RECORD EXCERPTS
☆ ☆ ☆ ☆ ☆

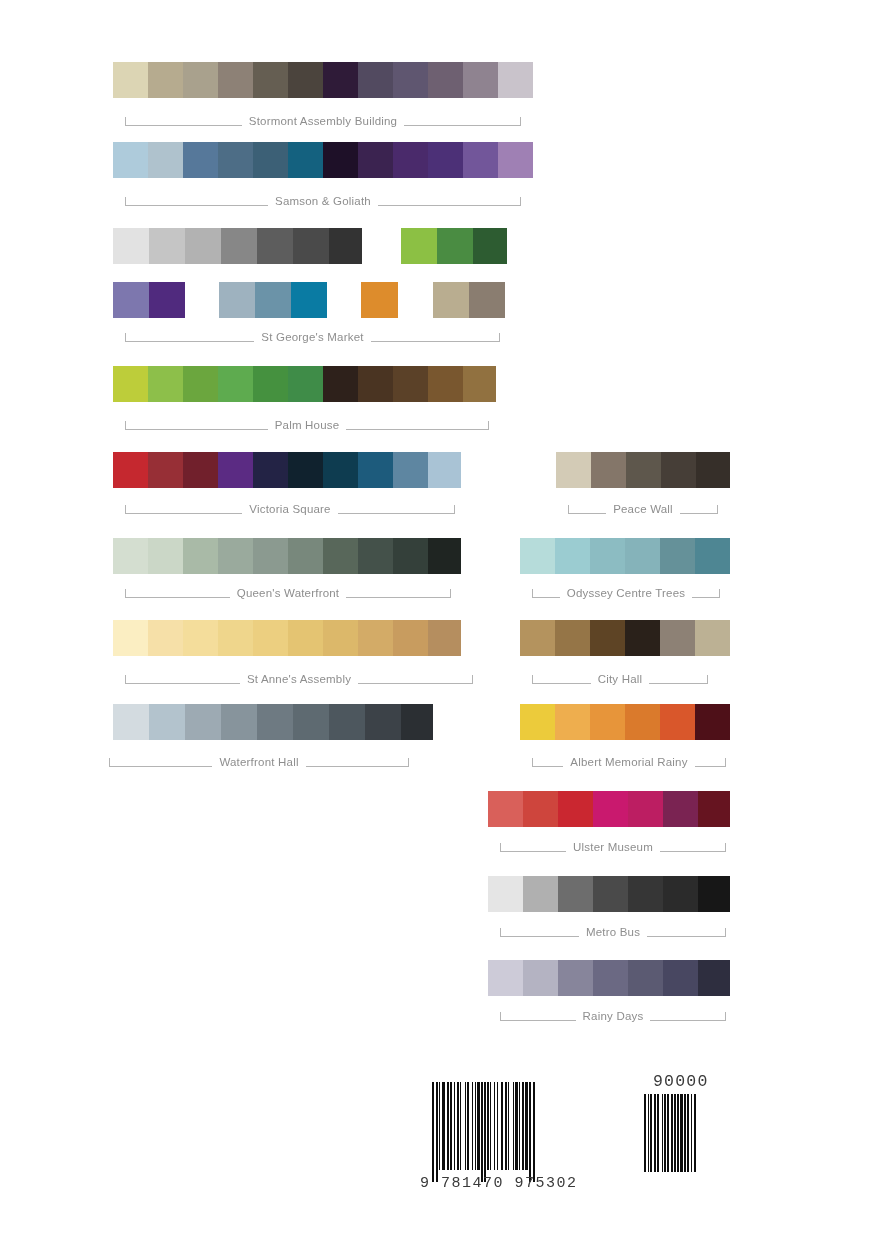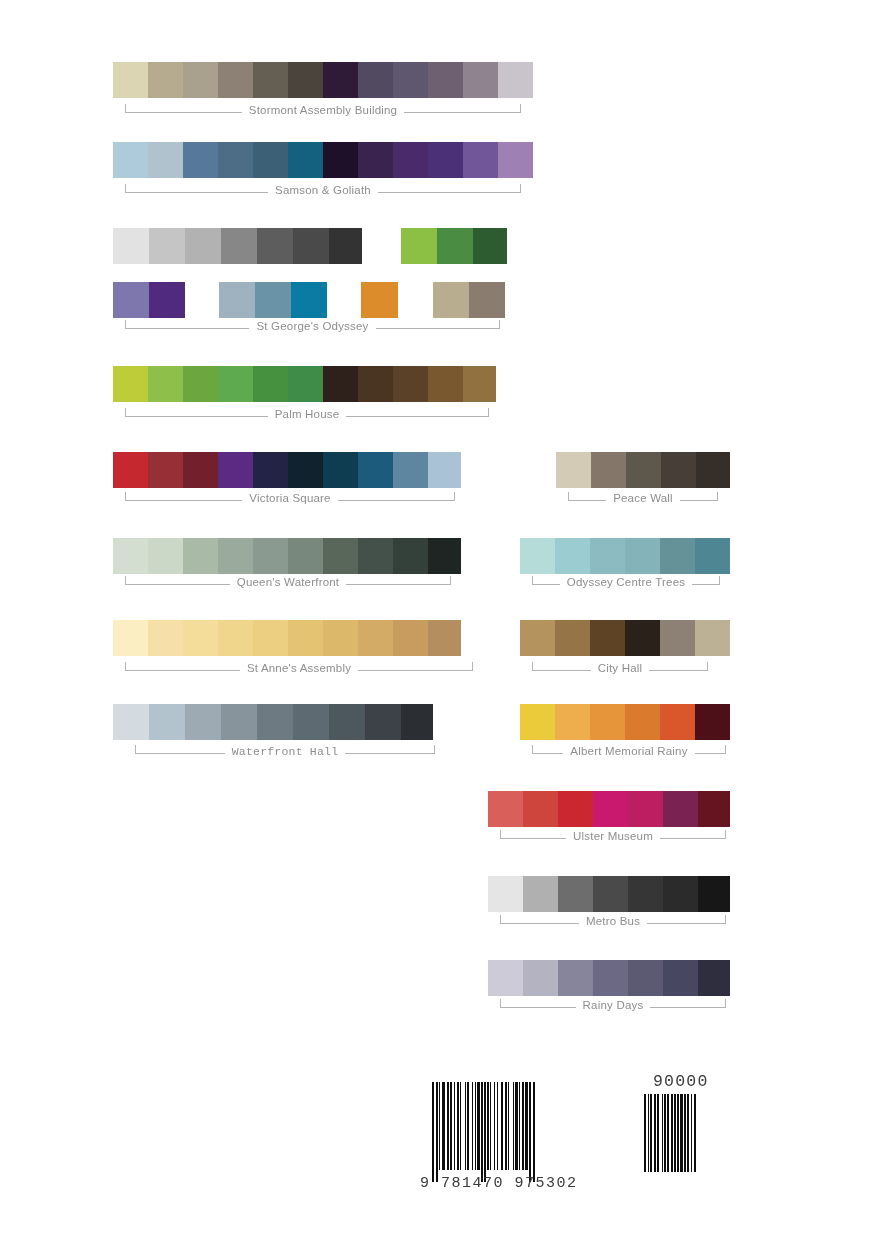--- a/index.html
+++ b/index.html
@@ -40,7 +40,7 @@
     position: absolute;
     height: 22px;
     display: flex;
-    align-items: flex-start;
+    align-items: flex-end;
     justify-content: center;
     color: #8e8e8e;
     font-size: 11.5px;

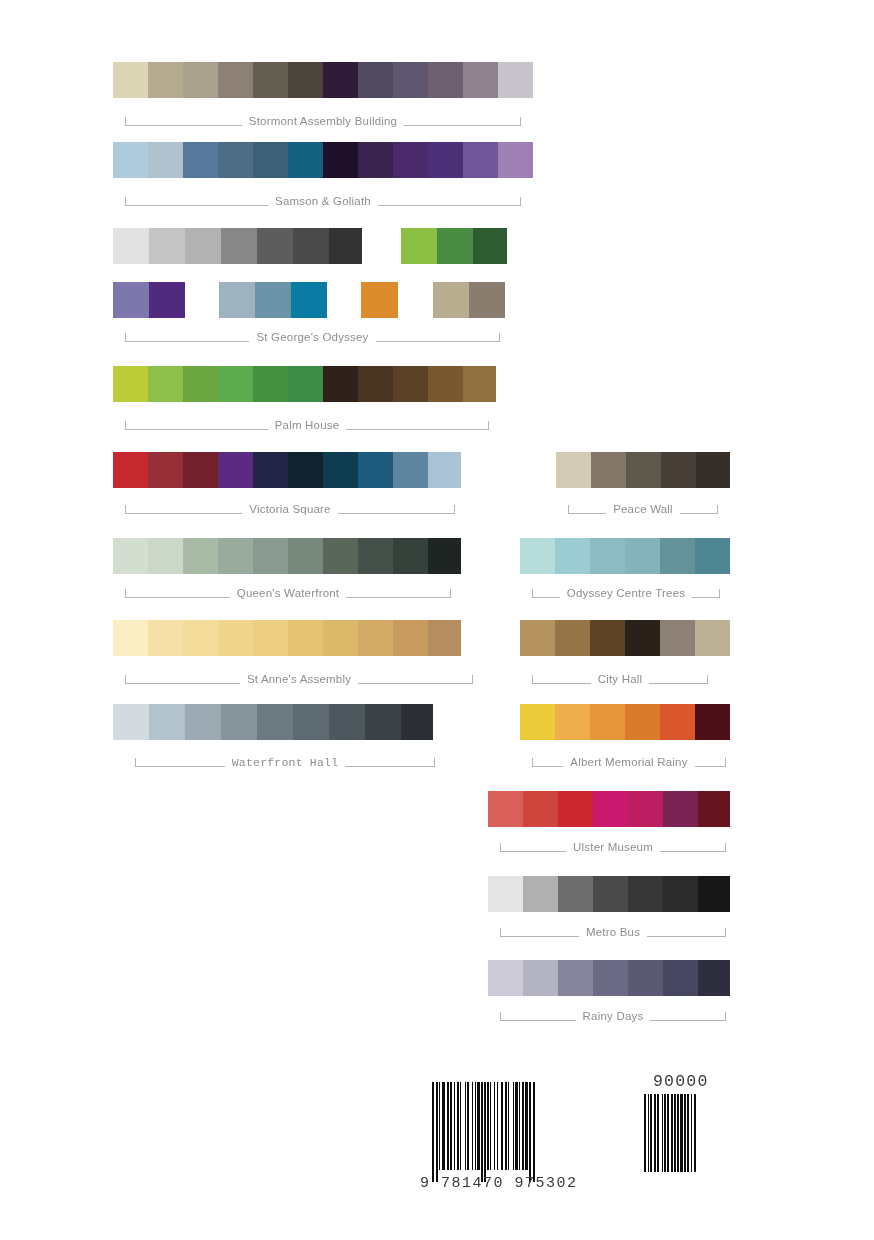--- a/index.html
+++ b/index.html
@@ -229,7 +229,7 @@
         </div>
         <div class="caption" style="left: 125px; top: 320px; width: 375px;">
           <div class="cap-line left"></div>
-          <div class="cap-text">St George's Odyssey</div>
+          <div class="cap-text">St George's Market</div>
           <div class="cap-line right"></div>
         </div>
       </div>

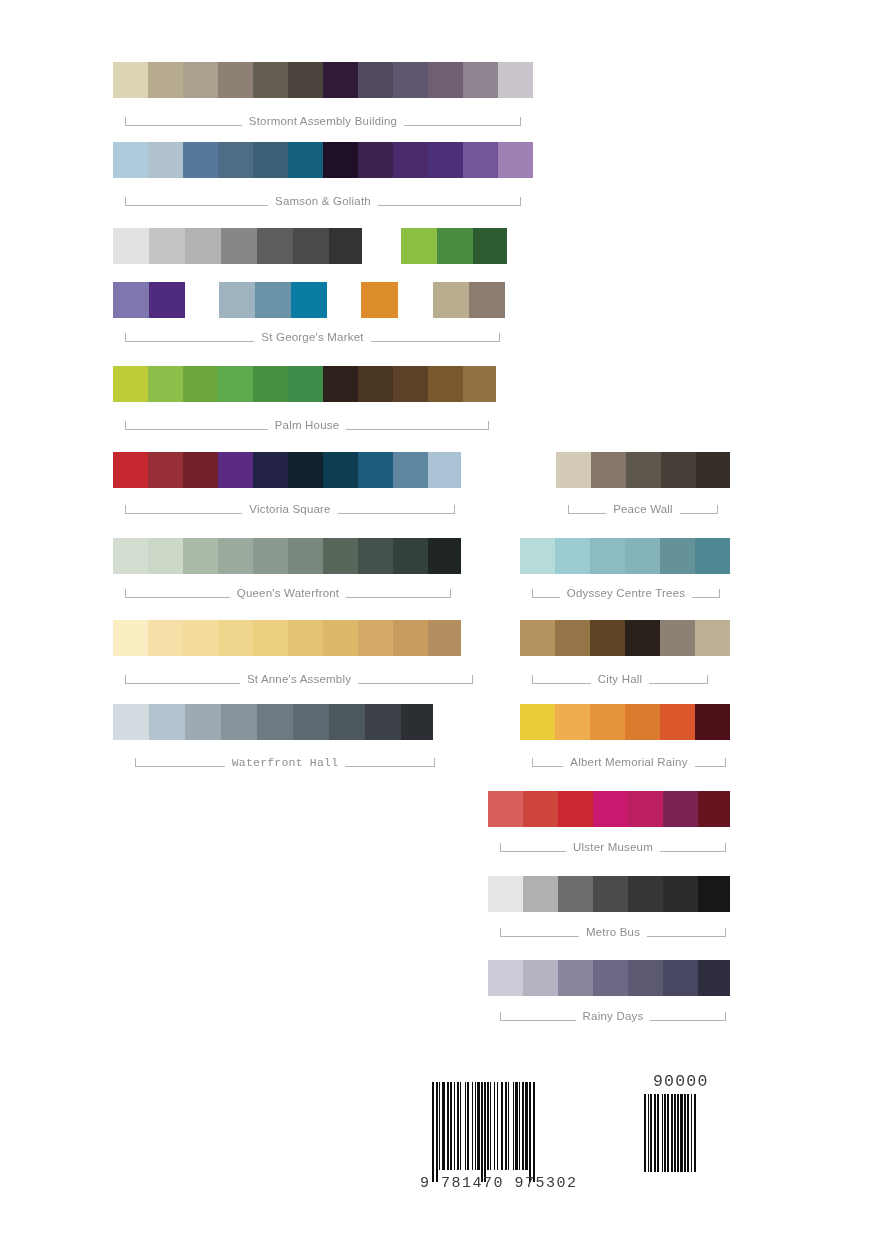--- a/index.html
+++ b/index.html
@@ -322,7 +322,7 @@
           <div class="swatch" style="width: 36px; background: rgb(60, 66, 72);"></div>
           <div class="swatch" style="width: 32px; background: rgb(43, 47, 51);"></div>
         </div>
-        <div class="caption" style="left: 135px; top: 745px; width: 300px; font-family: Liberation Mono, monospace;">
+        <div class="caption" style="left: 109px; top: 745px; width: 300px;">
           <div class="cap-line left"></div>
           <div class="cap-text">Waterfront Hall</div>
           <div class="cap-line right"></div>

☆ ☆ ☆ ☆ ☆

EXERCISE GOAL
Which lines of the data above contain "font"? Copy each one.

OUTPUT FOR THIS EXERCISE
     font-size: 11.5px;
-        <div class="caption" style="left: 135px; top: 745px; width: 300px; font-family: Liberation Mono, monospace;">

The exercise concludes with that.